ASSIGNED TASK: Your output should be the lines below from the one holding "of the Travel" through the one holding "color: #a16207 ->", transcribed exactly, with no pictures.

INPUT MATERIAL:
☆ ☆ ☆

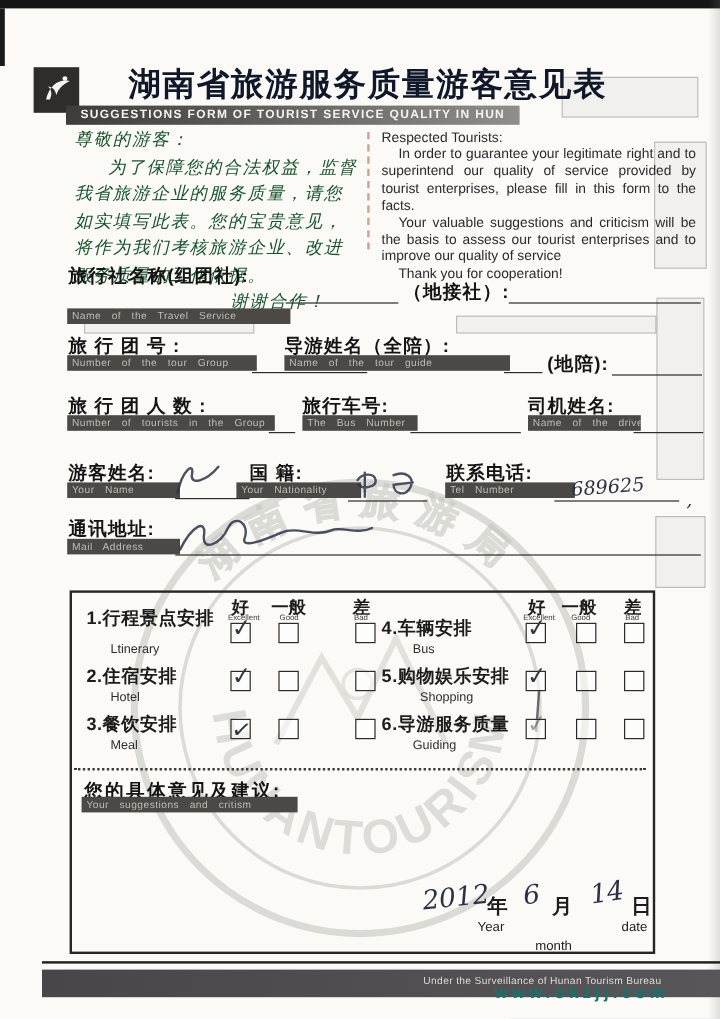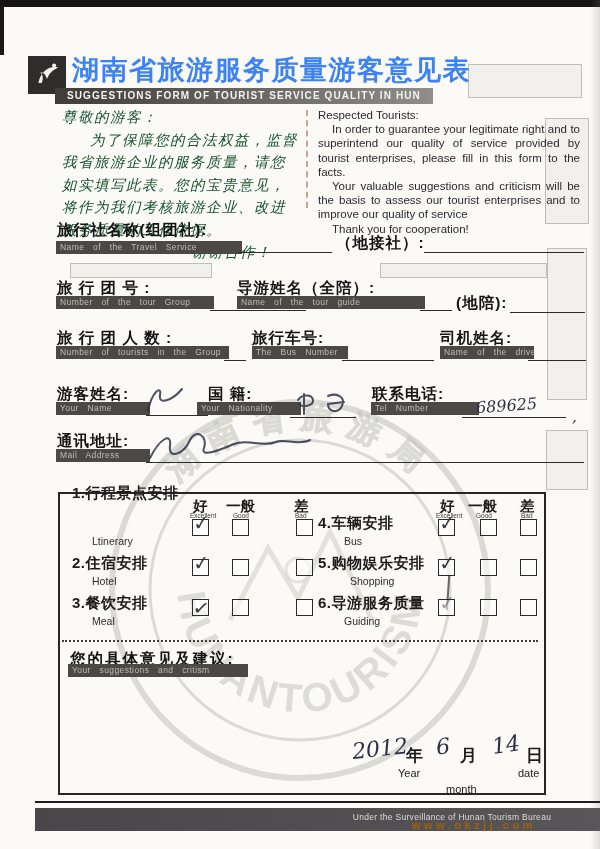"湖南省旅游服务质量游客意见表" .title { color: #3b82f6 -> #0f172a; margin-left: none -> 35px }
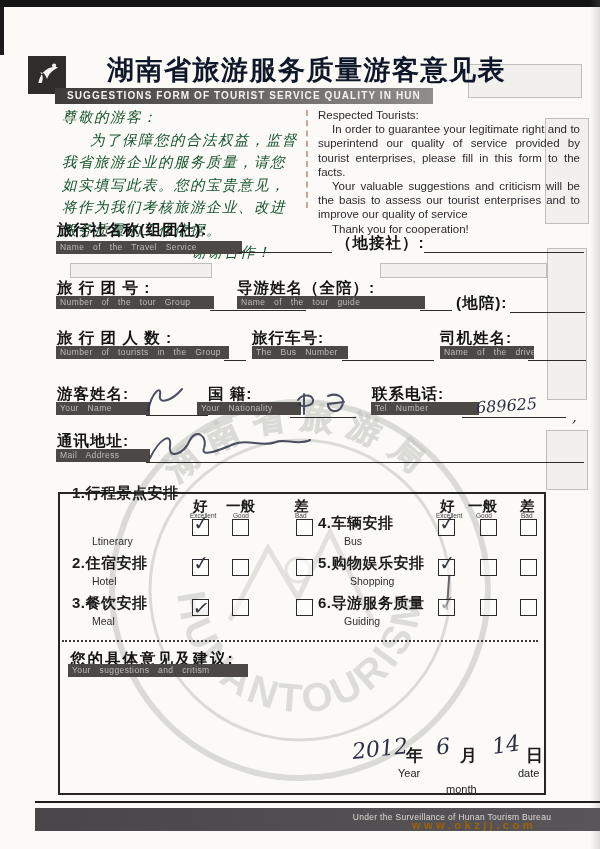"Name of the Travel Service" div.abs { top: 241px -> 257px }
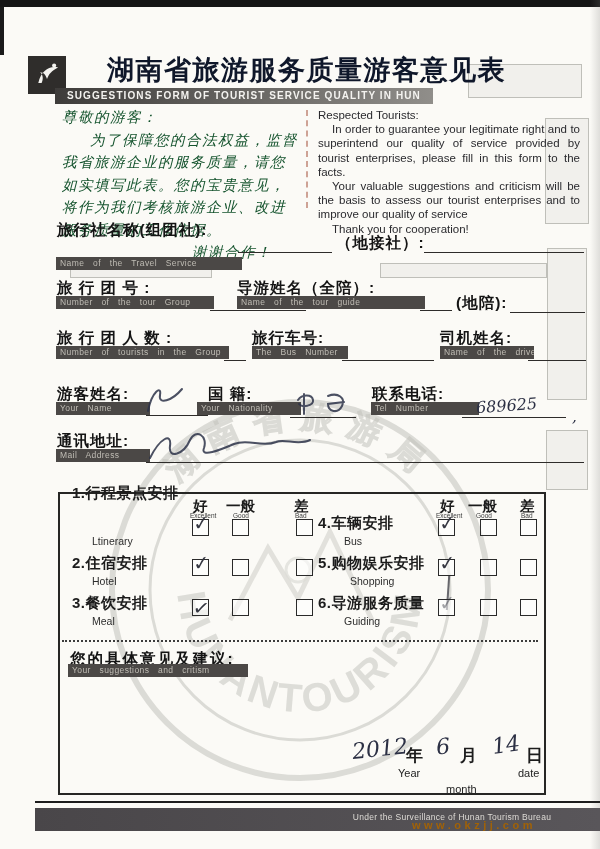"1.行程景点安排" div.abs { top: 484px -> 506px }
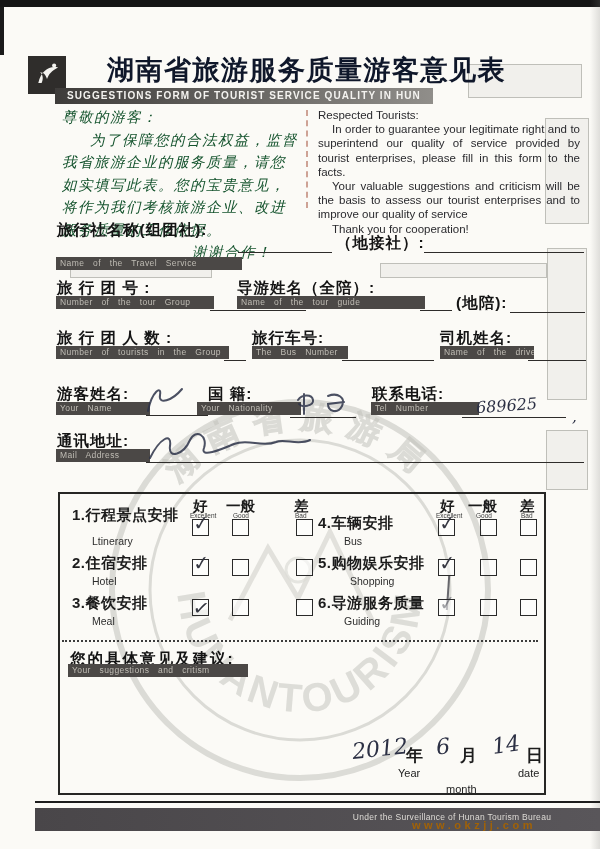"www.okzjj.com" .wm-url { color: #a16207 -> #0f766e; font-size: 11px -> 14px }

☆ ☆ ☆

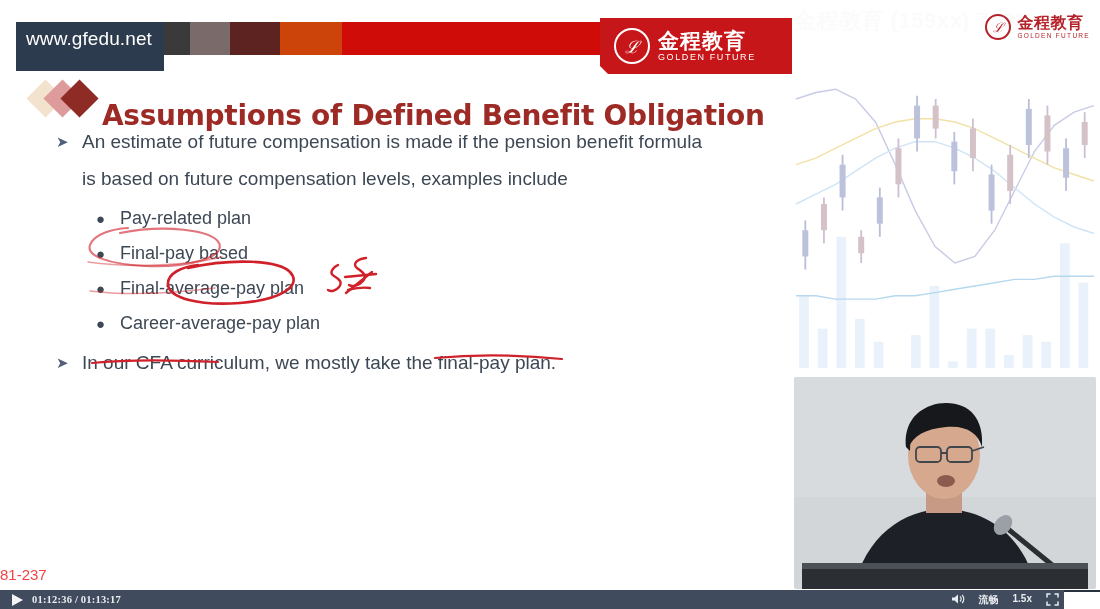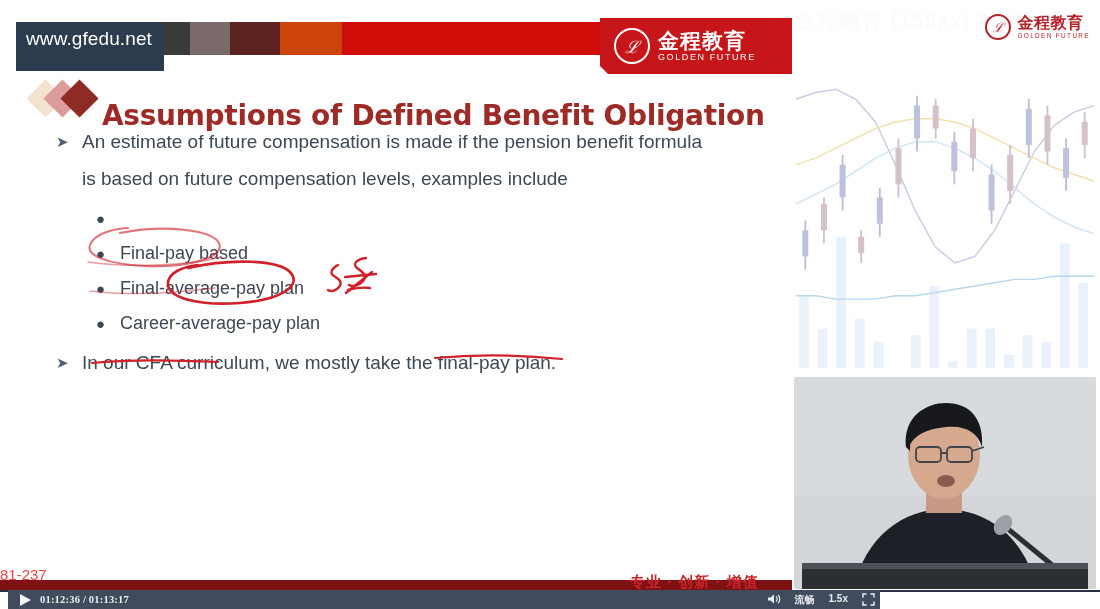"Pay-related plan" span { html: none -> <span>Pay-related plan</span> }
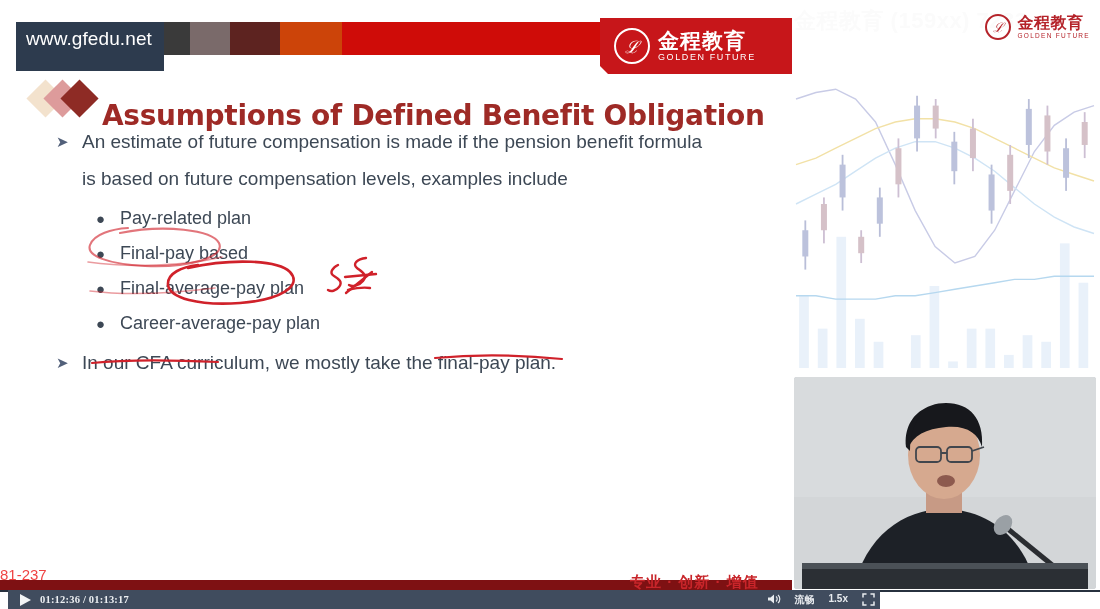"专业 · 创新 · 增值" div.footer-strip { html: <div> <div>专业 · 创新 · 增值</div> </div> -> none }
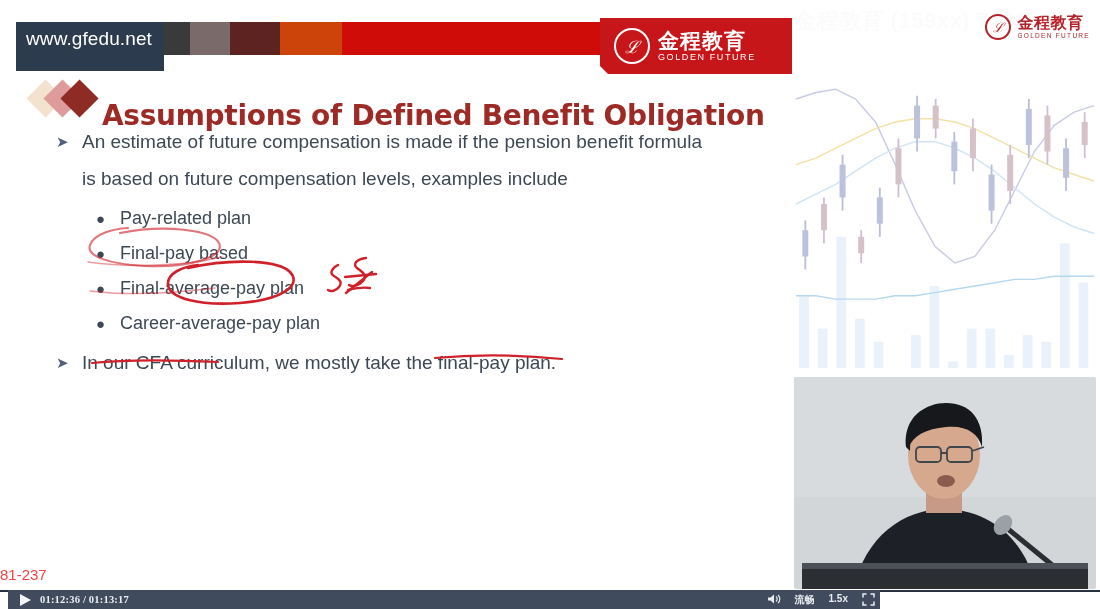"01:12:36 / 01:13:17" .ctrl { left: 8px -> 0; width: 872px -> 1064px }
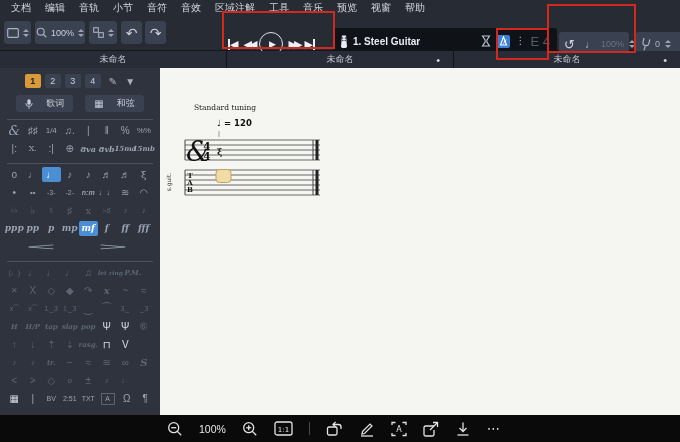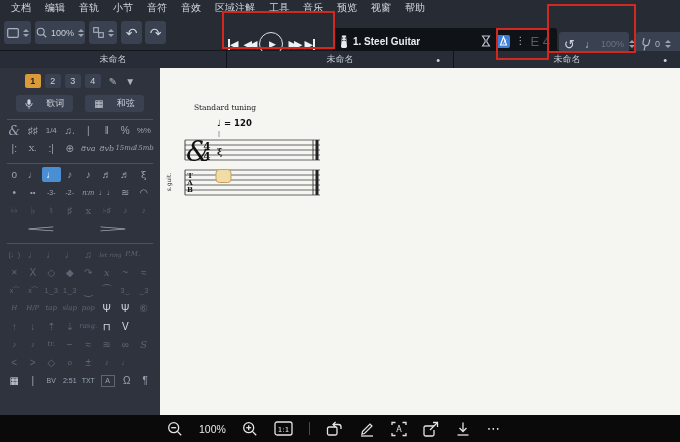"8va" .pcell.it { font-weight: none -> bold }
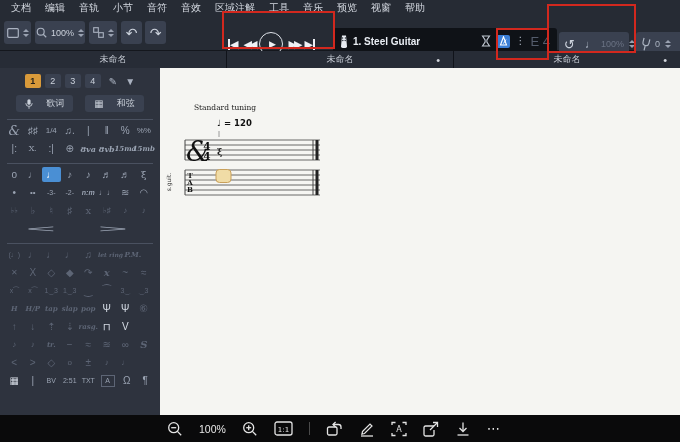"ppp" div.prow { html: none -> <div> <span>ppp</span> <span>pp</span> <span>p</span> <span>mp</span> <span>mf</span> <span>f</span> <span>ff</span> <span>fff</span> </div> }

☆ ☆ ☆

RESPONSE:
"Name of the Travel Service" div.abs { top: 241px -> 257px }
"1.行程景点安排" div.abs { top: 484px -> 506px }
"www.okzjj.com" .wm-url { color: #a16207 -> #0f766e; font-size: 11px -> 14px }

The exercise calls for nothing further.